# Exploring the eyesore hotel, Oban - July 2010



## lost (Jul 4, 2010)

Almost every town has one, an 'eyesore' which must surely be knocked down right away lest it deflate house prices, drive tourists away, bring on the apocalypse, etc.
This is Oban's, the Argyll Hotel. http://www.pressandjournal.co.uk/Article.aspx/1287733?UserKey=











Some nice period details inside, but a lot of them have been blotted out by insensitive modernisation
















It is in a pretty bad way, but only through what seems like wilful neglect to a characterful old building. 
I bet the "boutique hotel" that replaces it will be much more of a blot...


----------



## Cuban B. (Jul 4, 2010)

It's got a nice enough exterior if a little stripped inside. I saw this on the [email protected] and thought it might have some potential.


----------



## lost (Jul 4, 2010)

It's a bit of a 'monghole' really.


----------



## skeleton key (Jul 7, 2010)

Havnt you seen the hotel inspector
Im sure she could sort the old place out in no time at all  


SK


----------



## ThenewMendoza (Jul 7, 2010)

I quite like the exterior, it might get a bit tiring living near to it though...

M


----------



## lizzibear (Jul 10, 2010)

It's not beyond salvage is it? Would rather see it restored than demolished and rebuilt in a new style. I love the Crow Stepped gable and turret.


----------



## amarisfionn (Jul 10, 2010)

Ok its a bit of an eyesore but it's not that bad, I've seen far worse! 
I really like the stairs


----------



## wolfism (Jul 10, 2010)

Quite like the look of that, Lost: as lizzibear says the crowsteps and pepperpots give it some character.
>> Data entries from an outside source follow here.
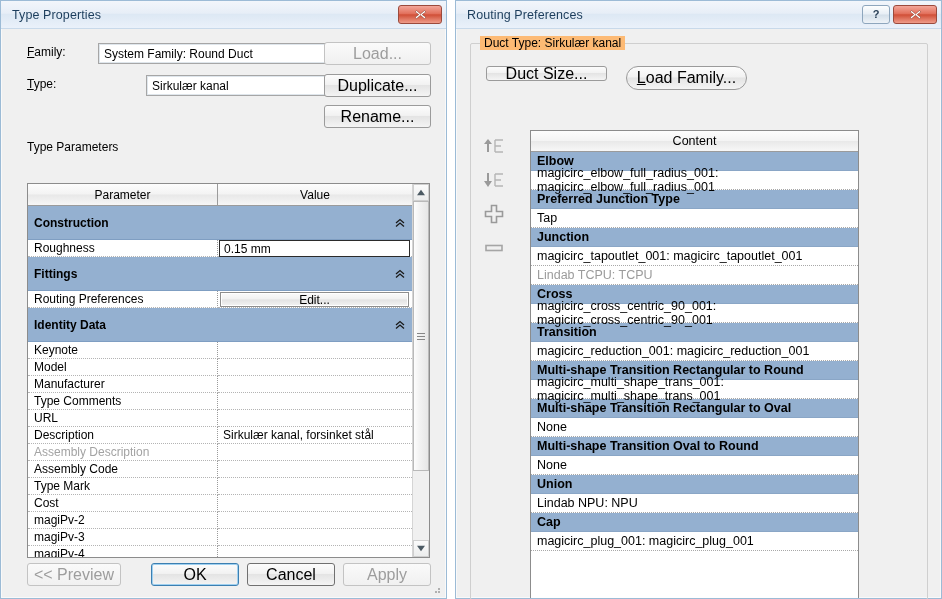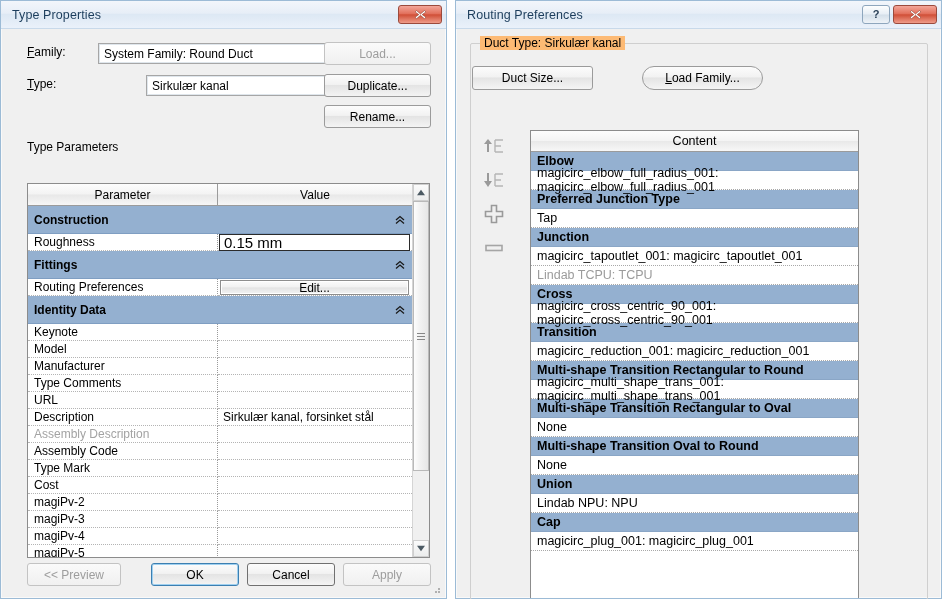--- a/index.html
+++ b/index.html
@@ -91,7 +91,7 @@
     border: 1px solid #9b9b9b;
     border-radius: 3px;
     background: linear-gradient(to bottom,#fcfcfc 0%,#f2f2f2 45%,#e4e4e4 50%,#f4f4f4 100%);
-    font-size: 12px; color: #000;
+    font-size: 16px; color: #000;
     display: flex; align-items: center; justify-content: center;
     font-family: "Liberation Sans", sans-serif;
     cursor: default;

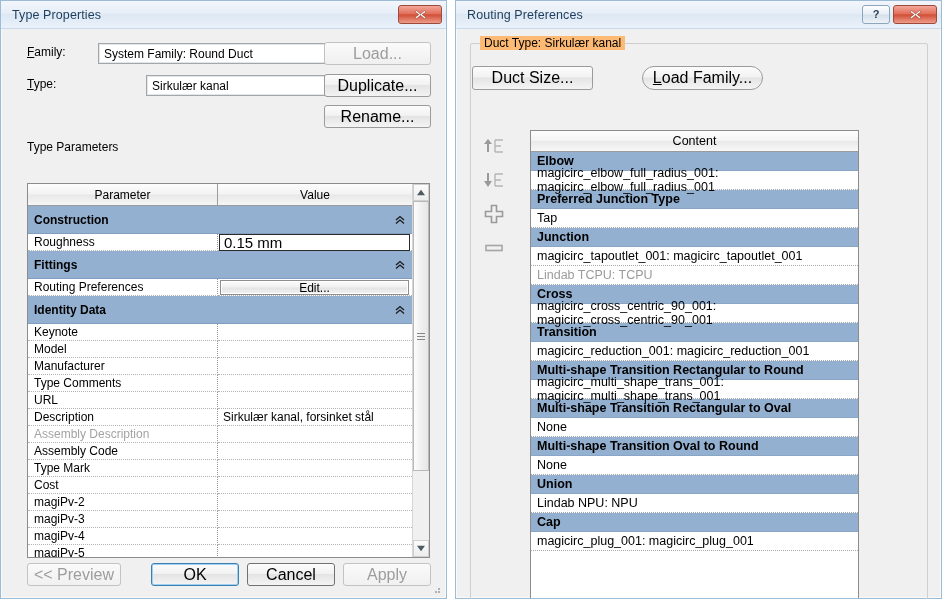--- a/index.html
+++ b/index.html
@@ -464,7 +464,7 @@
         <span class="groupbox-title">Duct Type: Sirkulær kanal</span>
       </div>
 
-      <div class="btn" style="position:absolute; left:16px; top:37px; width:121px; height:24px;">
+      <div class="btn" style="position:absolute; left:30px; top:37px; width:121px; height:15px;">
         <span>Duct Size...</span>
       </div>
       <div class="btn" style="position:absolute; left:186px; top:37px; width:121px; height:24px;border-radius:12px;">

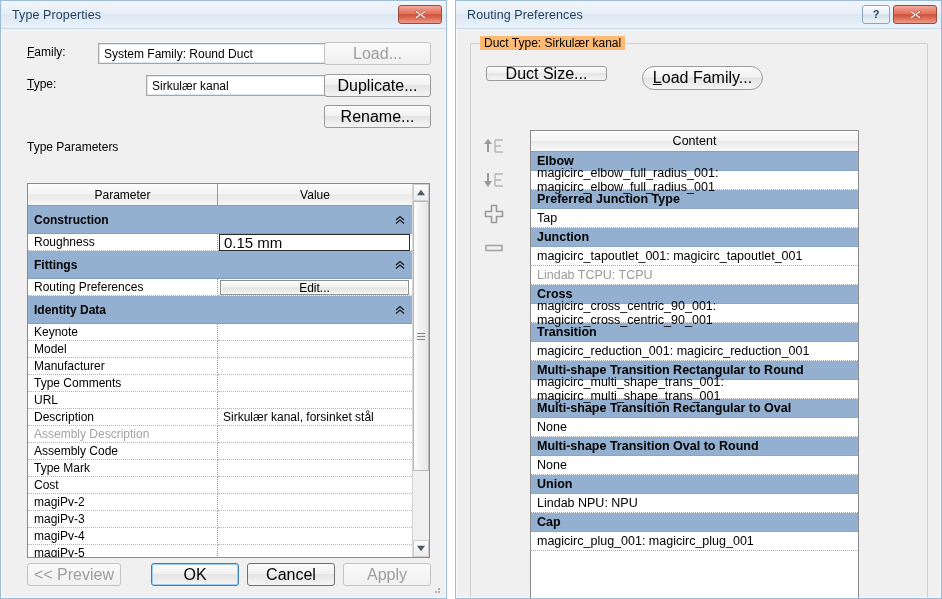--- a/index.html
+++ b/index.html
@@ -467,7 +467,7 @@
       <div class="btn" style="position:absolute; left:30px; top:37px; width:121px; height:15px;">
         <span>Duct Size...</span>
       </div>
-      <div class="btn" style="position:absolute; left:186px; top:37px; width:121px; height:24px;border-radius:12px;">
+      <div class="btn" style="position:absolute; left:170px; top:37px; width:121px; height:24px;border-radius:12px;">
         <span><span class="underline-accel">L</span>oad Family...</span>
       </div>
 

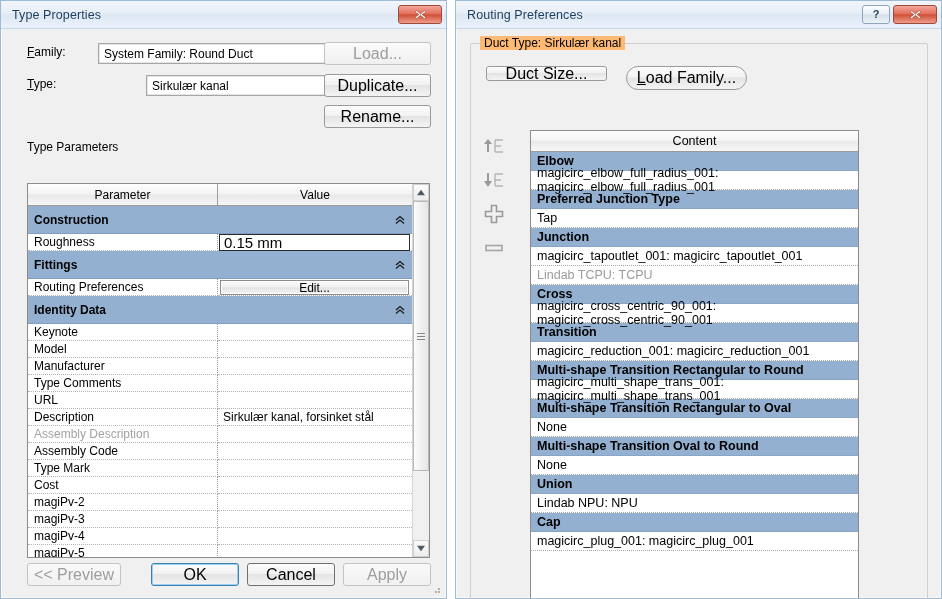--- a/index.html
+++ b/index.html
@@ -141,7 +141,7 @@
   }
   .grow.section {
     background: #94b0d0;
-    height: 28px;
+    height: 34px;
     font-weight: bold;
     align-items: center;
     border-bottom: 1px solid #7f9ec2;

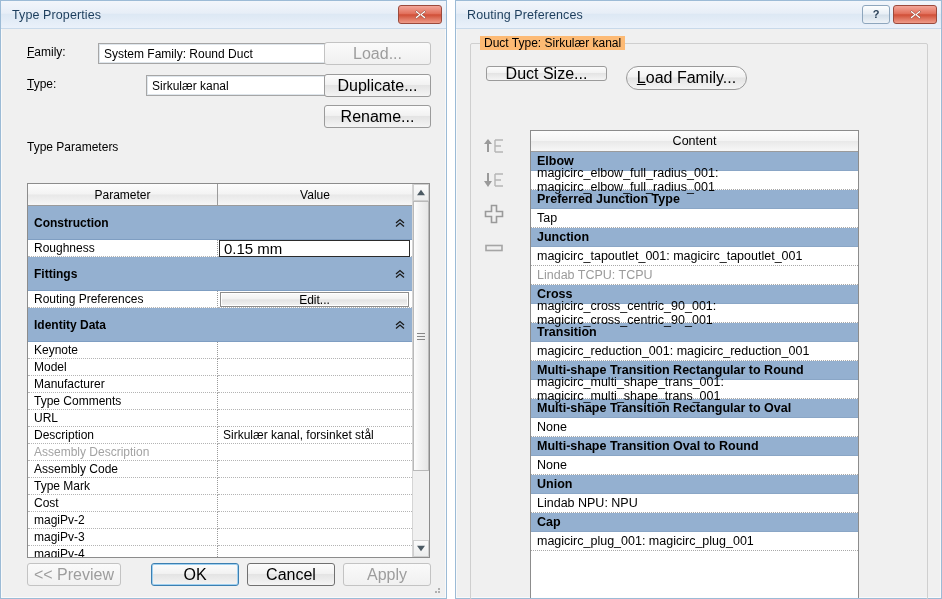--- a/index.html
+++ b/index.html
@@ -159,7 +159,7 @@
     background: #ffffff;
     border: 1px solid #2b2b2b;
     display: flex; align-items: center;
-    padding-left: 4px; font-size: 15px;
+    padding-left: 4px; font-size: 12px;
   }
   .cell-btn {
     position: absolute; left: 2px; right: 3px; top: 1px; height: 15px;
Looks like somebody's done a "Westhall" in the 5th pic.


----------



## urbex13 (Jul 11, 2010)

I love the staircase in shot two and the agree with your sentiment completely, it's a shame the public (or developers) don't seem to


----------



## RichardB (Jul 11, 2010)

The exterior would look quite acceptable with a coat of paint.

Maybe my judgement was clouded because I was with the in-laws but the whole of Oban seemed like an eyesore the last time I was there, an earsore too IIRC.


----------